• Data to process
= Beginning of Section =

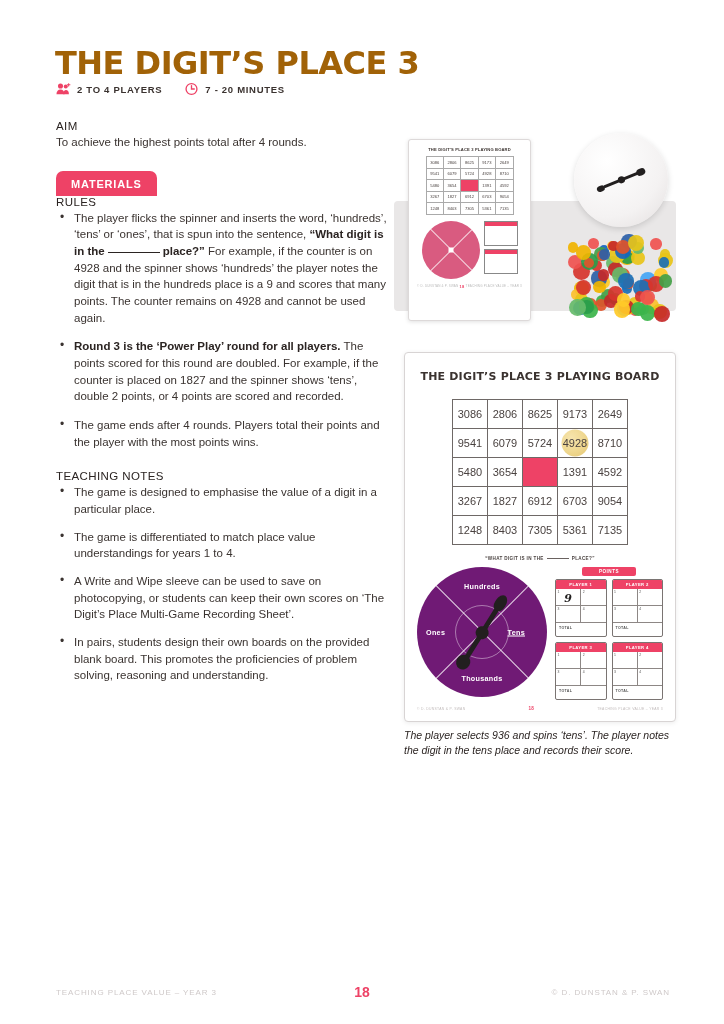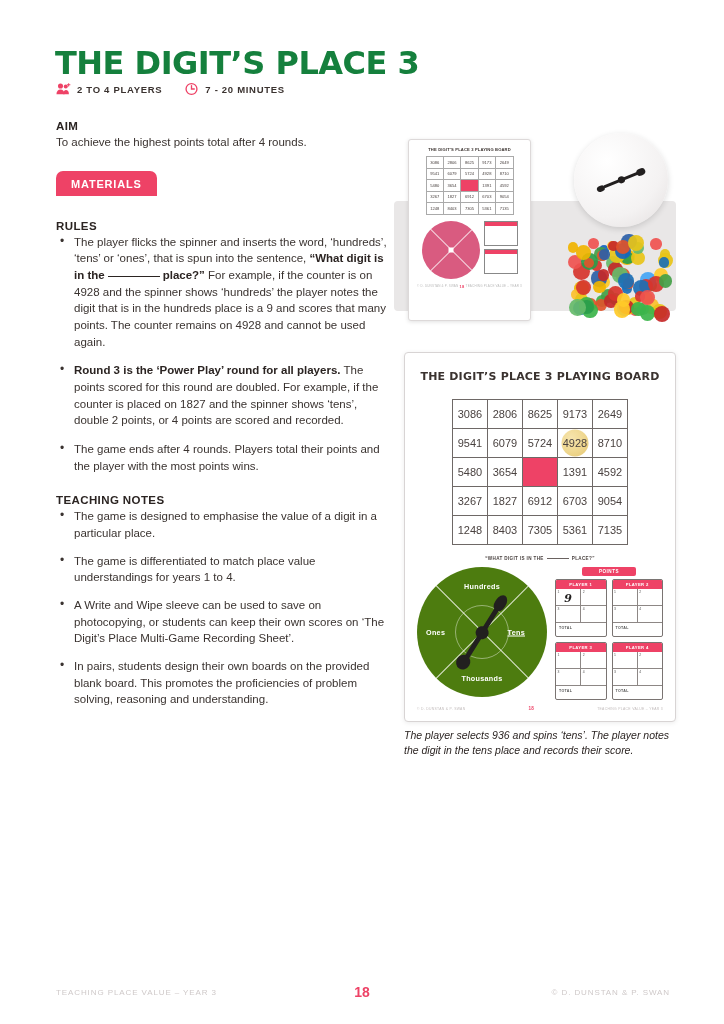--- a/index.html
+++ b/index.html
@@ -16,7 +16,7 @@
   .title {
     position:absolute; left:55px; top:44px;
     font-size: 32px; font-weight: 800; letter-spacing: -0.5px;
-    color:#15803d; font-family:"DejaVu Sans", sans-serif;
+    color:#a16207; font-family:"DejaVu Sans", sans-serif;
   }
   .meta-row { position:absolute; left:56px; top:82px; display:flex; align-items:center; gap:22px; }
   .meta { display:flex; align-items:center; gap:6px; }

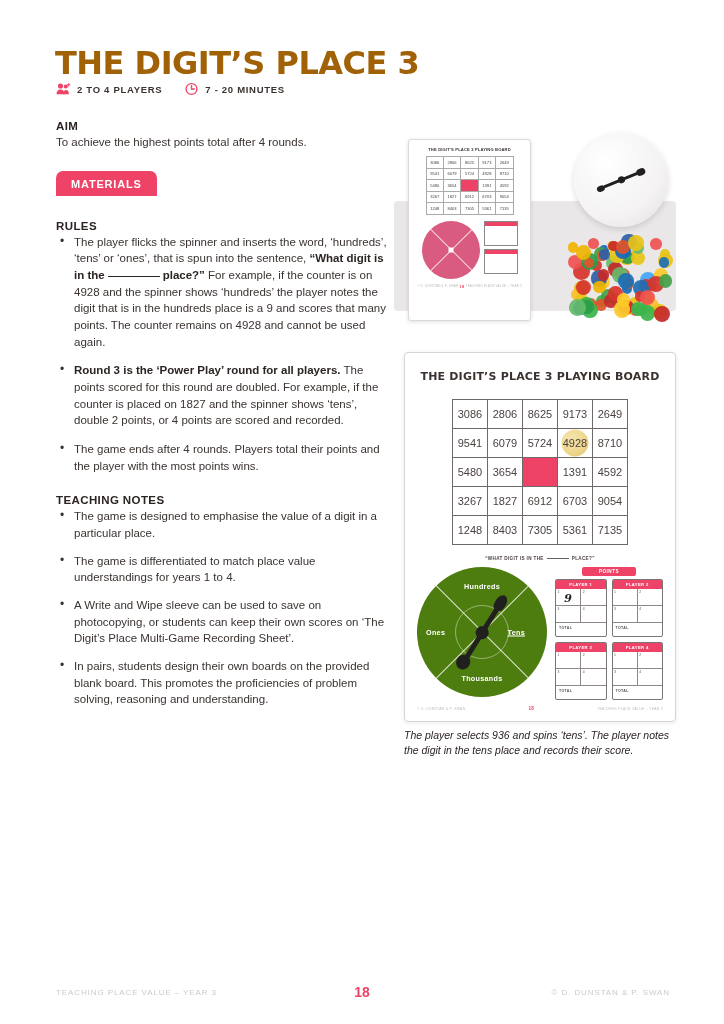--- a/index.html
+++ b/index.html
@@ -25,7 +25,7 @@
 
   
   .left-col { position:absolute; left:56px; top:120px; width:336px; }
-  .sec-head { font-size:11.5px; font-weight:700; letter-spacing:0.4px; color:#2b2422; margin-bottom:2px; }
+  .sec-head { font-size:11.5px; font-weight:400; letter-spacing:0.4px; color:#2b2422; margin-bottom:2px; }
   .sec-body { font-size:11.5px; line-height:1.45; color:#3a3330; }
 
   .materials-wrap { margin-top:20px; position:relative; }

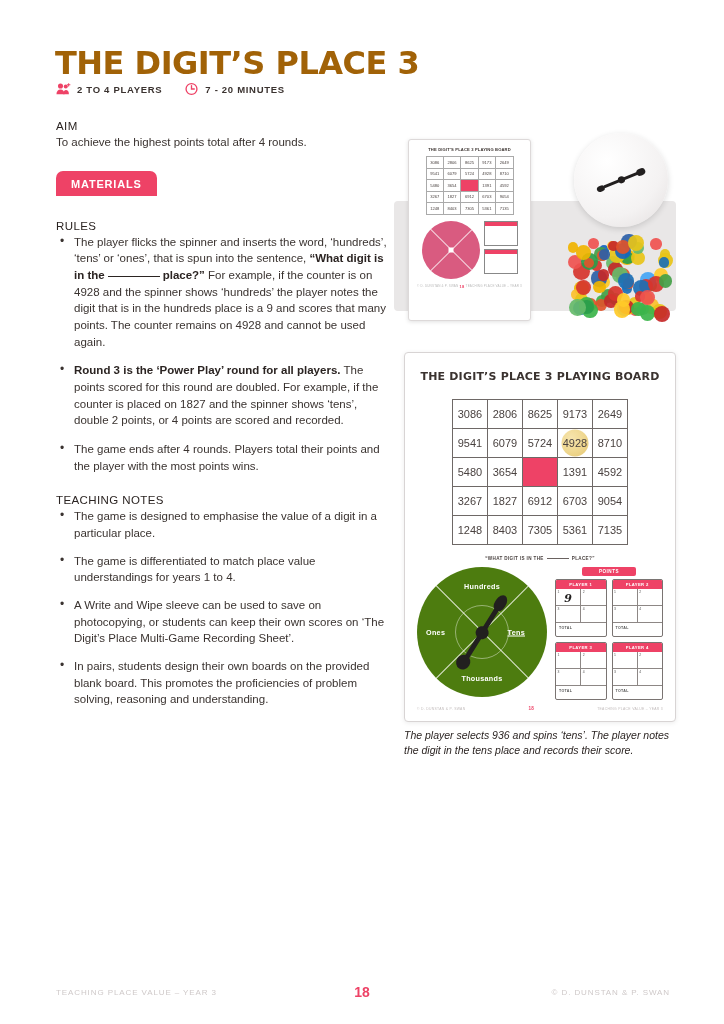--- a/index.html
+++ b/index.html
@@ -48,7 +48,7 @@
   ul.bullets li::before {
     content:"•"; position:absolute; left:4px; top:-1px; font-size:12px; color:#3a3330;
   }
-  .rules-head { margin-top:24px; }
+  .rules-head { }
   ul.rules li { margin-bottom:12px; }
   .tn-head { margin-top:20px; }
   ul.tnotes li { margin-bottom:11px; }

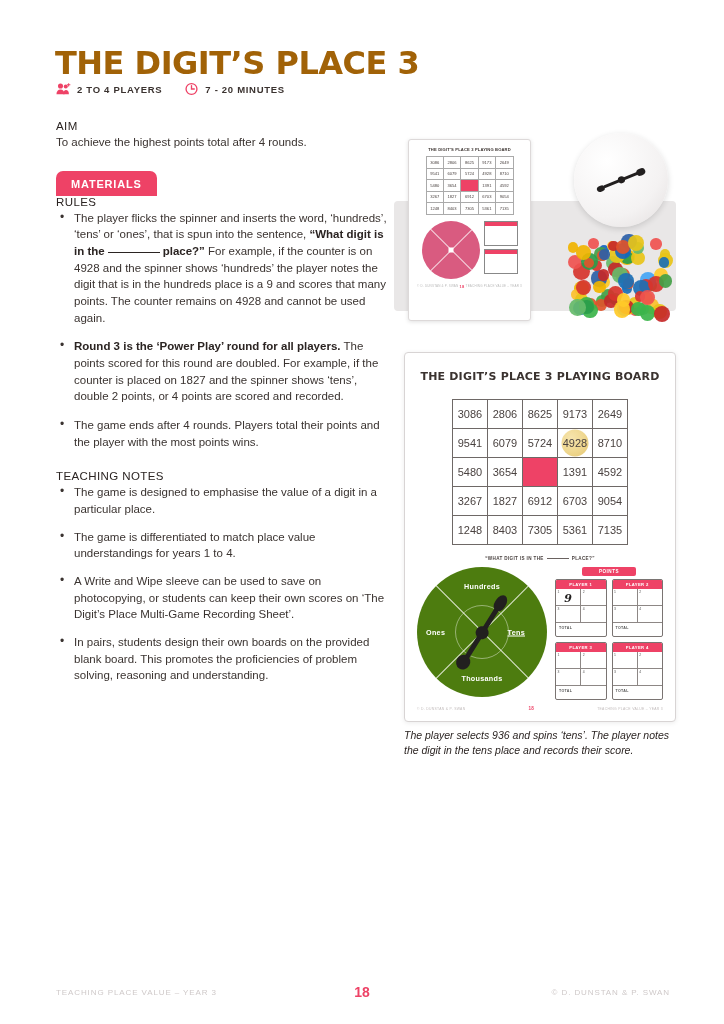--- a/index.html
+++ b/index.html
@@ -138,7 +138,7 @@
   .board-sub .bl { display:inline-block; width:22px; border-bottom:.8px solid #6a6260;
                    vertical-align:1px; margin:0 3px; }
   .board-lower { display:flex; align-items:flex-start; gap:8px; padding:6px 12px 0 12px; }
-  .big-wheel { width:130px; height:130px; border-radius:50%; background:#4d7c0f;
+  .big-wheel { width:130px; height:130px; border-radius:50%; background:#701a75;
                position:relative; flex:0 0 auto; }
   .spoke { position:absolute; left:50%; top:-1px; width:1.3px; height:132px;
            background:rgba(255,255,255,.8); transform-origin:50% 50%; }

= End of Section =

• Task brief
Answer with one number only, the count of lines in the listing that hold the word "height".

• Completed exercise
4